Twenty years ago, a saying made the rounds in the scientific community: “It is only Artificial Intelligence until we understand how it works; then it becomes ‘Machine Learning.’”
Most people don’t care about the semantic gymnastics, and to be fair, the terms overlap significantly. But let’s be a bit pedantic for three minutes to clarify what Machine Learning actually is. It might not shock you, but having this clarity will definitely help you win your next “AI-at-the-water-cooler” conversation.
What is it, exactly?
At its core, Machine Learning (ML) is a field of computer science focused on using algorithms to generate new insights or “knowledge” from a given dataset without being explicitly programmed for every scenario.
To a modern reader, that might sound obvious. But forty years ago, no one in their right mind believed a machine could generate “true” knowledge. Back then, the dominant theory was the Feigenbaum Bottleneck (named after Edward Feigenbaum). He argued that AI could only be built by interviewing human experts and distilling their wisdom into a massive sequence of “if-then” statements.
Spoiler alert: He was wrong. It turns out that humans are actually quite bad at explaining how they know what they know.

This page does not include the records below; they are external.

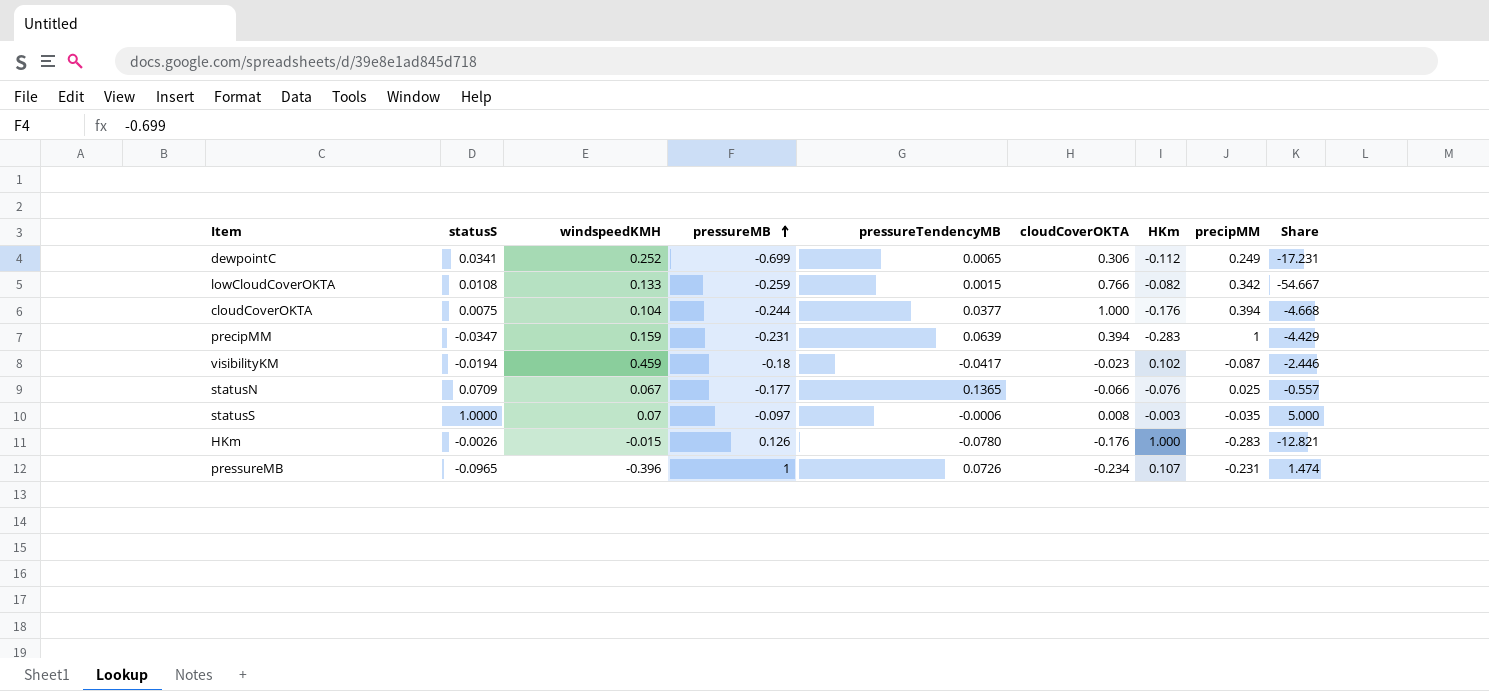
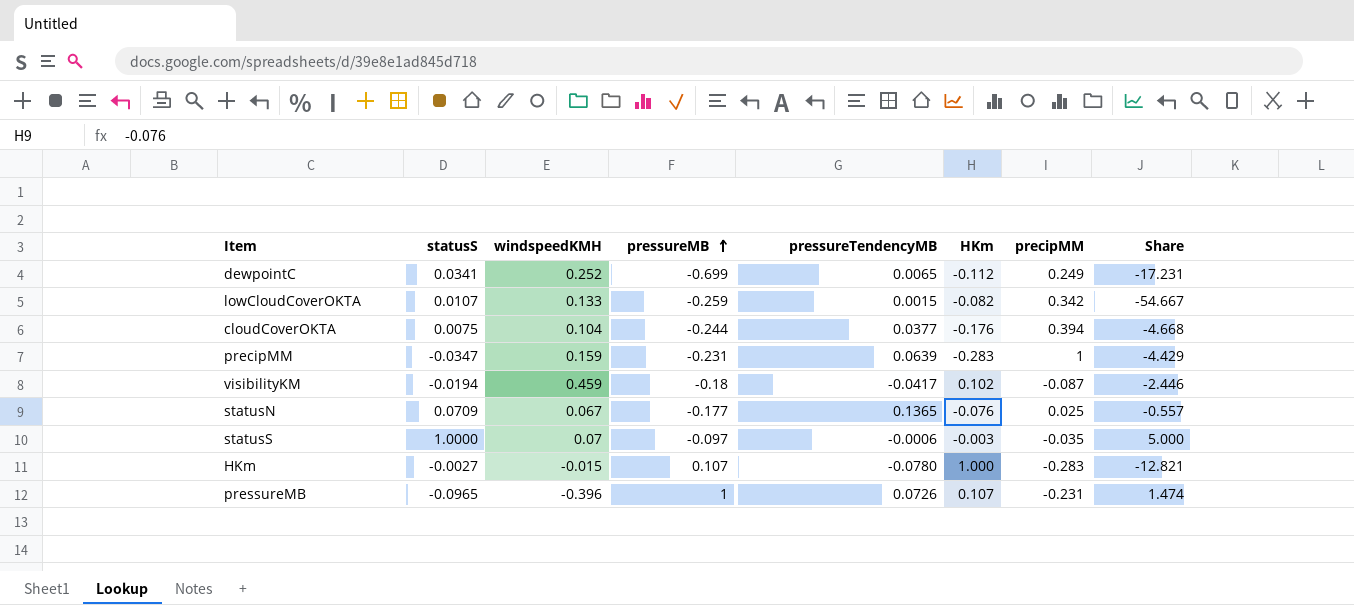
column cloudCoverOKTA | position: 6 -> none
lowCloudCoverOKTA | statusS: 0.0108 -> 0.0107
HKm | statusS: -0.0026 -> -0.0027
HKm | pressureMB: 0.126 -> 0.107

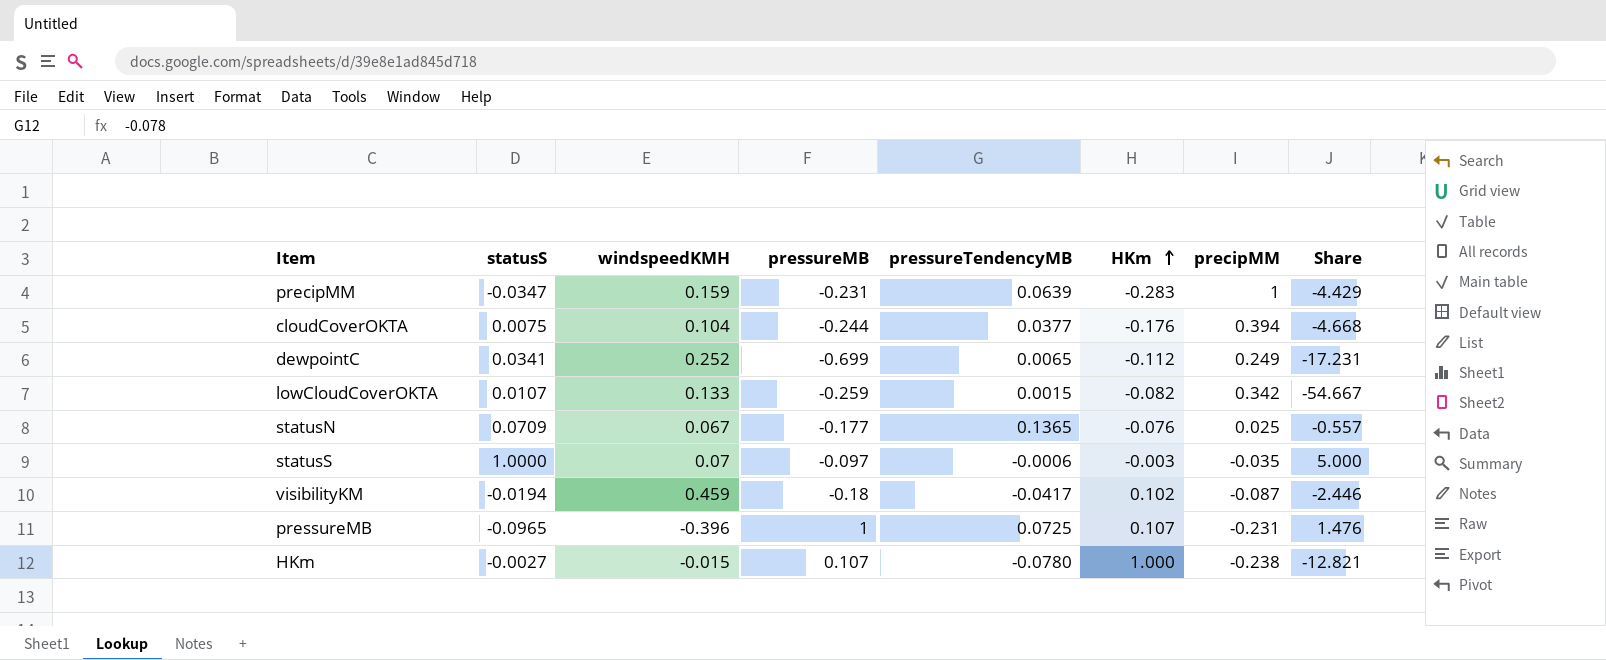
row order: pressureMB ascending -> HKm ascending
pressureMB | pressureTendencyMB: 0.0726 -> 0.0725
pressureMB | Share: 1.474 -> 1.476
HKm | precipMM: -0.283 -> -0.238

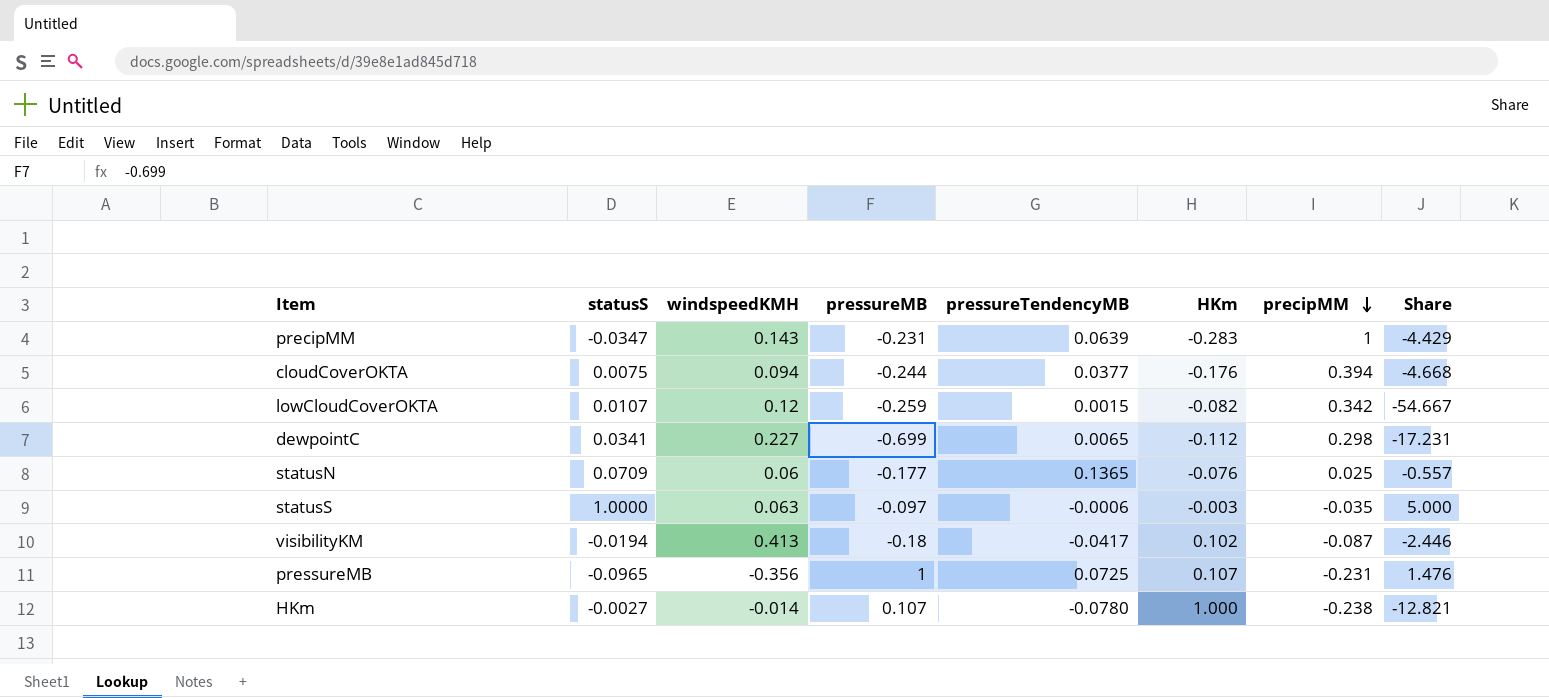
row order: HKm ascending -> precipMM descending
precipMM | windspeedKMH: 0.159 -> 0.143
cloudCoverOKTA | windspeedKMH: 0.104 -> 0.094
lowCloudCoverOKTA | windspeedKMH: 0.133 -> 0.12
dewpointC | windspeedKMH: 0.252 -> 0.227
dewpointC | precipMM: 0.249 -> 0.298
statusN | windspeedKMH: 0.067 -> 0.06
statusS | windspeedKMH: 0.07 -> 0.063
visibilityKM | windspeedKMH: 0.459 -> 0.413
pressureMB | windspeedKMH: -0.396 -> -0.356
HKm | windspeedKMH: -0.015 -> -0.014

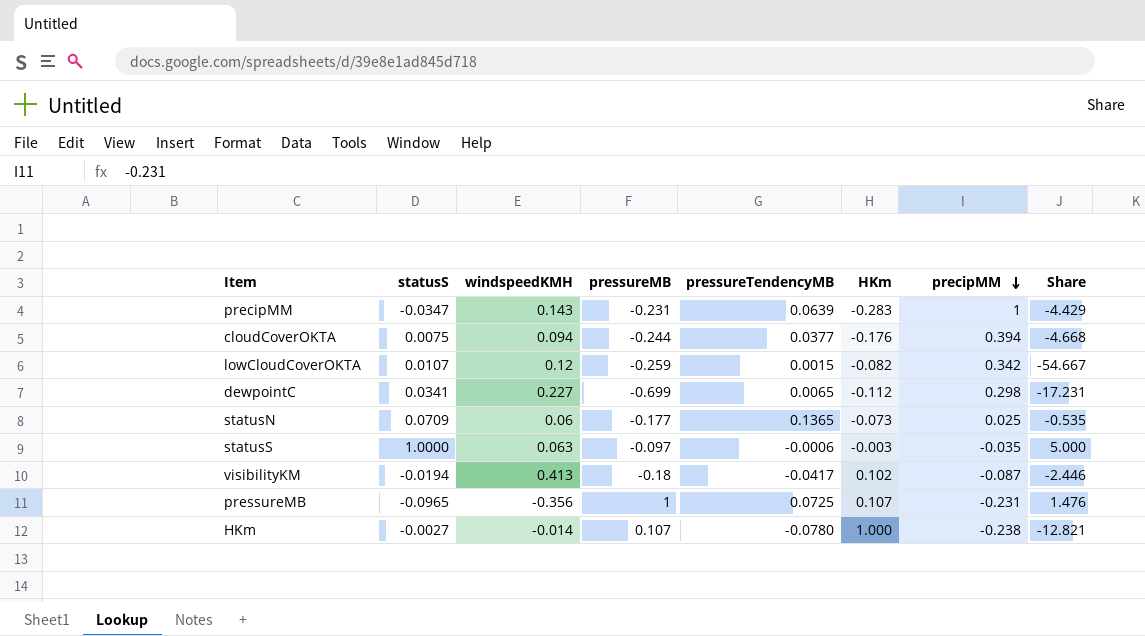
statusN | HKm: -0.076 -> -0.073
statusN | Share: -0.557 -> -0.535

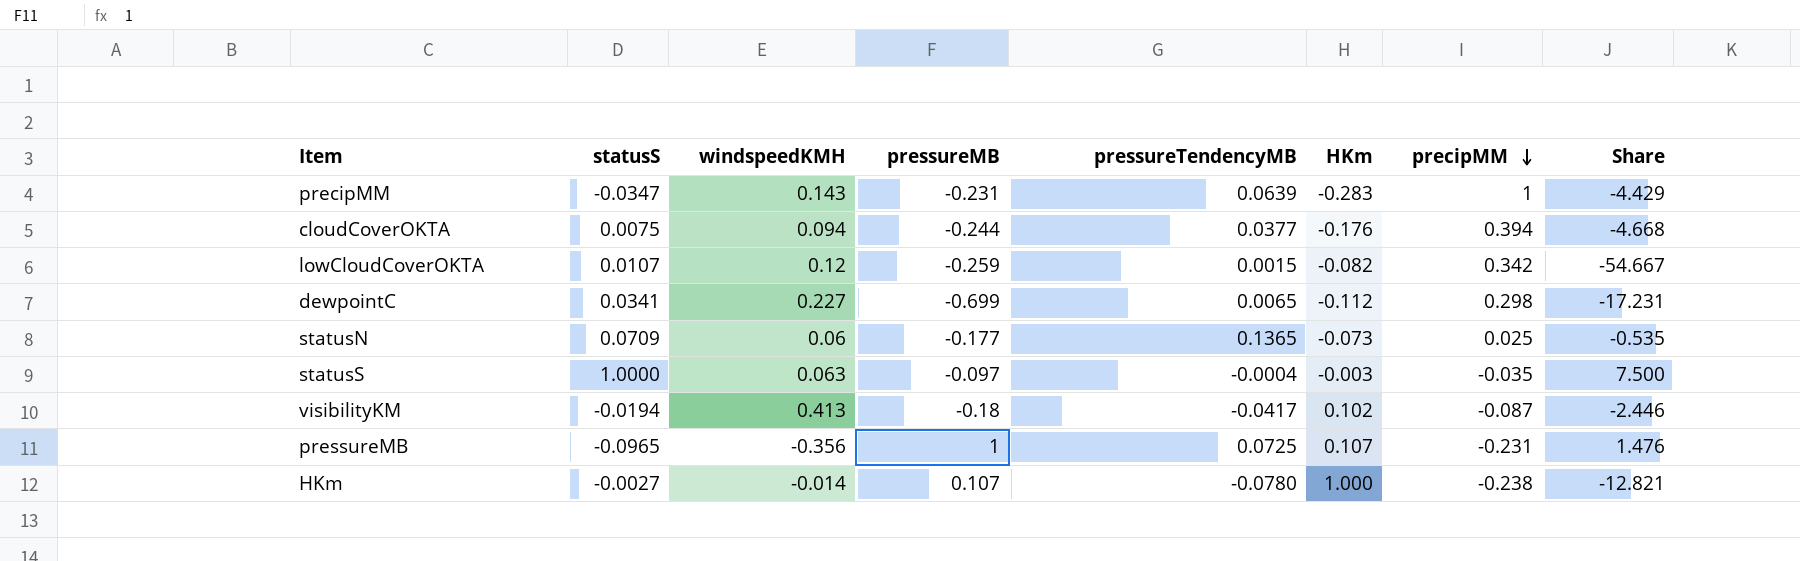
statusS | pressureTendencyMB: -0.0006 -> -0.0004
statusS | Share: 5.000 -> 7.500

Why “Machine” and not “Computer”?
Why do we call it “Machine” learning? It’s likely a nod to Alan Turing, who was writing about “intelligent machinery” long before the term “computer” became a household word. This is a crucial reminder: AI science is as old as the digital computer itself. It didn’t just appear out of thin air in 2017, no matter what your LinkedIn feed tells you.
The Magic of “New Knowledge”
When we talk about “learning” or “knowledge generation,” we are talking about a machine discovering rules that weren’t in the original input. One of the earliest “Aha!” moments for ML involved a computer figuring out a strategy for a notoriously difficult chess endgame. Instead of just calculating every move, the computer generated its own simple rules, like “Keep the king toward the center” and “Use the rook to push the opponent toward the edge.” At the time, it felt like magic. Today, we’re so used to probabilistic thinking that we brush it off as “the machine just spotted patterns in the data.” While that’s true, the real breakthrough was the machine’s ability to create a strategy that a human could then read, understand, and evaluate.
The LLM Twist
Here is the catch: This “explainable” knowledge is almost the opposite of how Large Language Models (LLMs) work today.
While an LLM is trained using machine learning, it doesn’t output a set of neat, human-readable rules. It trains billions of “weights”—numbers that don’t mean anything in isolation. We get the right answer, but we lose the ability to inspect the “why” behind it. The “learning” is hidden in a black box.